Not only has the New Zealander made a career from developing young rugby players, Douglas’ career for 20 years was as a teacher. He is not alone in that either. Across Major League Rugby there are several head coaches that started off in the classroom.
Rugby United New York head coach, Greg McWilliams, was a geography and business teacher at St. Michael’s College in Dublin, Ireland and incoming New England Free Jacks Head Coach, Ryan Martin, was the lead coach at Otago Boy’s High School for many years.
In the greater world of rugby, former Ireland coach Joe Schmidt taught in New Zealand too, as did England coach, and San Diego Legion consultant, Eddie Jones and World Cup winning All Blacks coach, Graham Henry.
“I think, if you are going to be a good teacher, you have got to be able to relate to people and people of all backgrounds and ethnicities,” Douglas said. “I think teaching gives you that ability to interact with a wide variety of people, but also you come back to your structures around planning and the details and what makes something successful.
“There is an old adage; that once you start teaching something, you understand it a lot more. I think that ability to break something down and then put it back together again in steps that people understand, is something that you learn at the front of a classroom.
“The best teachers are the ones that really care about their students and I think that is probably the same for rugby coaches. If they really care about their players and want to see them do well and they will do everything to give them confidence and all the tools to succeed.
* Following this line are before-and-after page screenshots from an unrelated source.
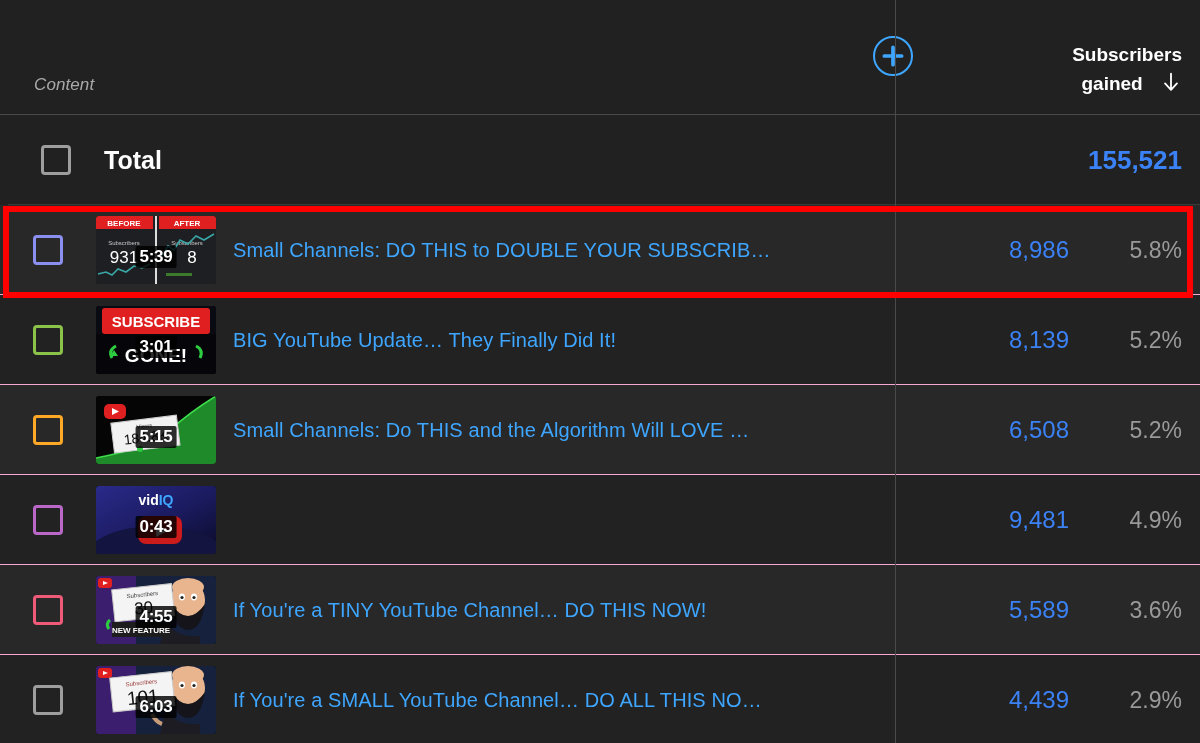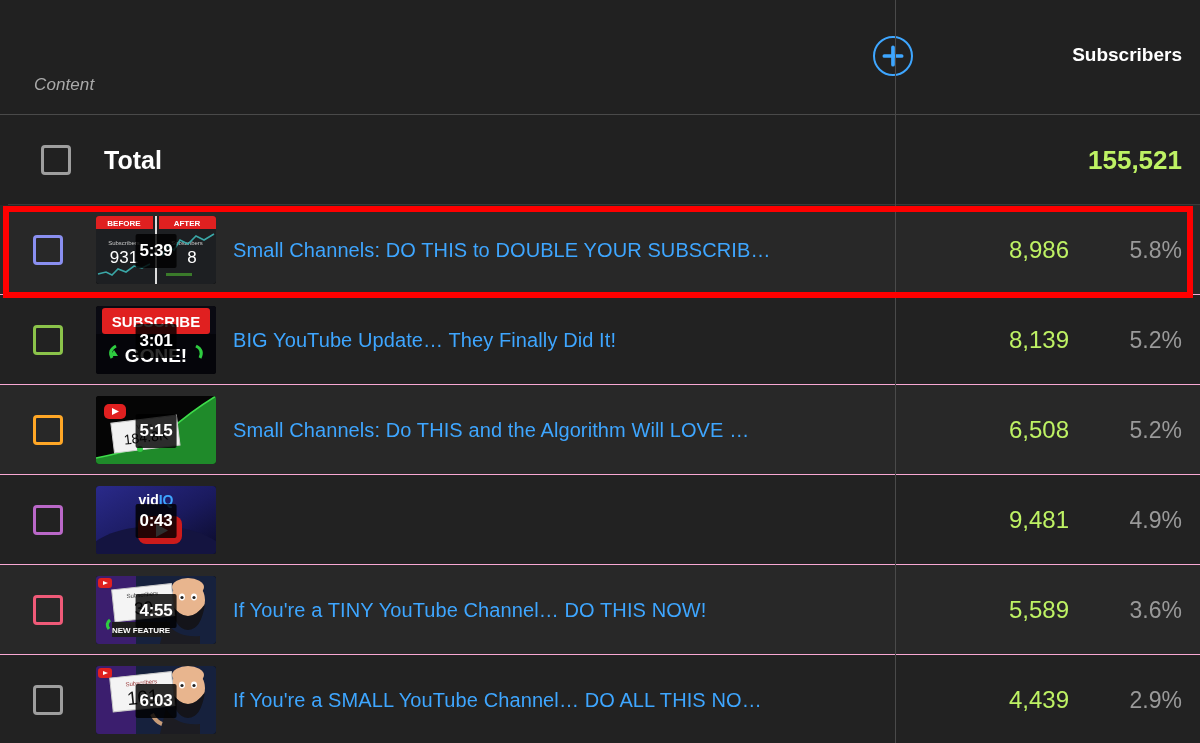--- a/index.html
+++ b/index.html
@@ -113,21 +113,21 @@
   }
   .thumb svg { display:block; width:120px; height:68px; }
   .duration {
     position: absolute;
     bottom: 16px; left: 50%;
     transform: translateX(-50%);
     background: rgba(0,0,0,.82);
     color: #fff;
     font-size: 17px;
     font-weight: bold;
-    padding: 7px 4px;
+    padding: 1px 4px;
     border-radius: 2px;
     line-height: 20px;
     letter-spacing: -0.3px;
     white-space: nowrap;
   }
 
   .title {
     position: absolute;
     left: 233px; top: 50%;
     transform: translateY(-50%);
@@ -138,21 +138,21 @@
     overflow: hidden;
     cursor: pointer;
     letter-spacing: .1px;
   }
 
   .metric-value {
     position: absolute;
     right: 131px; top: 50%;
     transform: translateY(-50%);
     font-size: 24px;
-    color: #bef264;
+    color: #3b82f6;
     text-align: right;
     white-space: nowrap;
   }
   .metric-value.bold { font-weight: bold; font-size: 26px; right: 18px; }
   .metric-pct {
     position: absolute;
     right: 18px; top: 50%;
     transform: translateY(-50%);
     font-size: 23px;
     color: #999999;
@@ -184,20 +184,28 @@
     <div class="header-content-label">Content</div>
 
     <div class="add-metric-btn">
       <svg viewBox="0 0 24 24" width="26" height="26">
         <path d="M12 4 L12 20 M4 12 L20 12" stroke="#3ea6ff" stroke-width="3.4" stroke-linecap="round"></path>
       </svg>
     </div>
 
     <div class="header-metric">
       <div><span>Subscribers</span></div>
+      <div>
+        <span class="lbl-l2">gained</span>
+        <span class="sort-arrow">
+          <svg viewBox="0 0 24 24" width="22" height="22">
+            <path d="M12 3 L12 20 M5.5 13.5 L12 20.5 L18.5 13.5" stroke="#ffffff" stroke-width="2" fill="none" stroke-linecap="round" stroke-linejoin="round"></path>
+          </svg>
+        </span>
+      </div>
     </div>
   </div>
 
   <div class="row total">
     <div class="checkbox"></div>
     <div class="total-label">Total</div>
     <div class="metric-value bold">155,521</div>
   </div>
 
   <div class="row">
That ability to reach people is probably the biggest thing.”
Predominantly working for St Peter’s School in Cambridge, New Zealand, where he performed the role of Deputy Principal, Douglas was always coaching in the background. Not wanting to jump into the schedule of full-time coaching until his own children had completed their education, Douglas has a lot of praise for his former employers.
Allowing him to take time off work periodically to coach Waikato in the Mitre 10 Cup competition in New Zealand, as well as coaching the region’s U19’s team and performing a consultancy role with Super Rugby side, the Chiefs, it was in 2017 that Douglas took a leap into the unknown to work outside of his home country.
Moving to Italy for a season to coach Biella Rugby Club, Douglas had tremendous success in the northern hemisphere. Gaining promotion from Serie B to Serie A, mere days after that milestone, Douglas announced that he would be on his way to Japan to perform the role of backs and attack coach in the Top League.
It was after that season in Japan that Douglas took on the head coaching role in DC. It was a third move in three years, but one that the New Zealander could not turn down, whilst also knowing that his background in education has lent itself well to his new full-time profession.
“MLR is an emerging competition and it is an exciting time,” Douglas said. “For me it was just the experience of coming to the States and being able to absorb yourself in the culture, but also doing something that you love every day. I think teaching and coaching go hand in hand.
“When you are teaching and when you are training, you can play rugby at the same time you are training back in the day, it just gave you that flexibility to be able to do the things you love. You enjoy people if you are teaching, or you should do, and that translates to coaching.
“There aren’t many professional coaching jobs in the world, although there are a few leagues, but it is actually very hard to find a professional job in rugby because they are actually quite rare. I count myself pretty lucky to be a professional coach here in the States and with great owners in a competition that is really looking to grow.”
Andrew Douglas and Old Glory DC will be back in action when MLR restarts next Spring but will be at a new venue. Moving to Segra Field in Leesburg, Virginia, Old Glory DC will be looking to recapture some of the form that took the side to third in the overall league standings, behind San Diego and Toronto.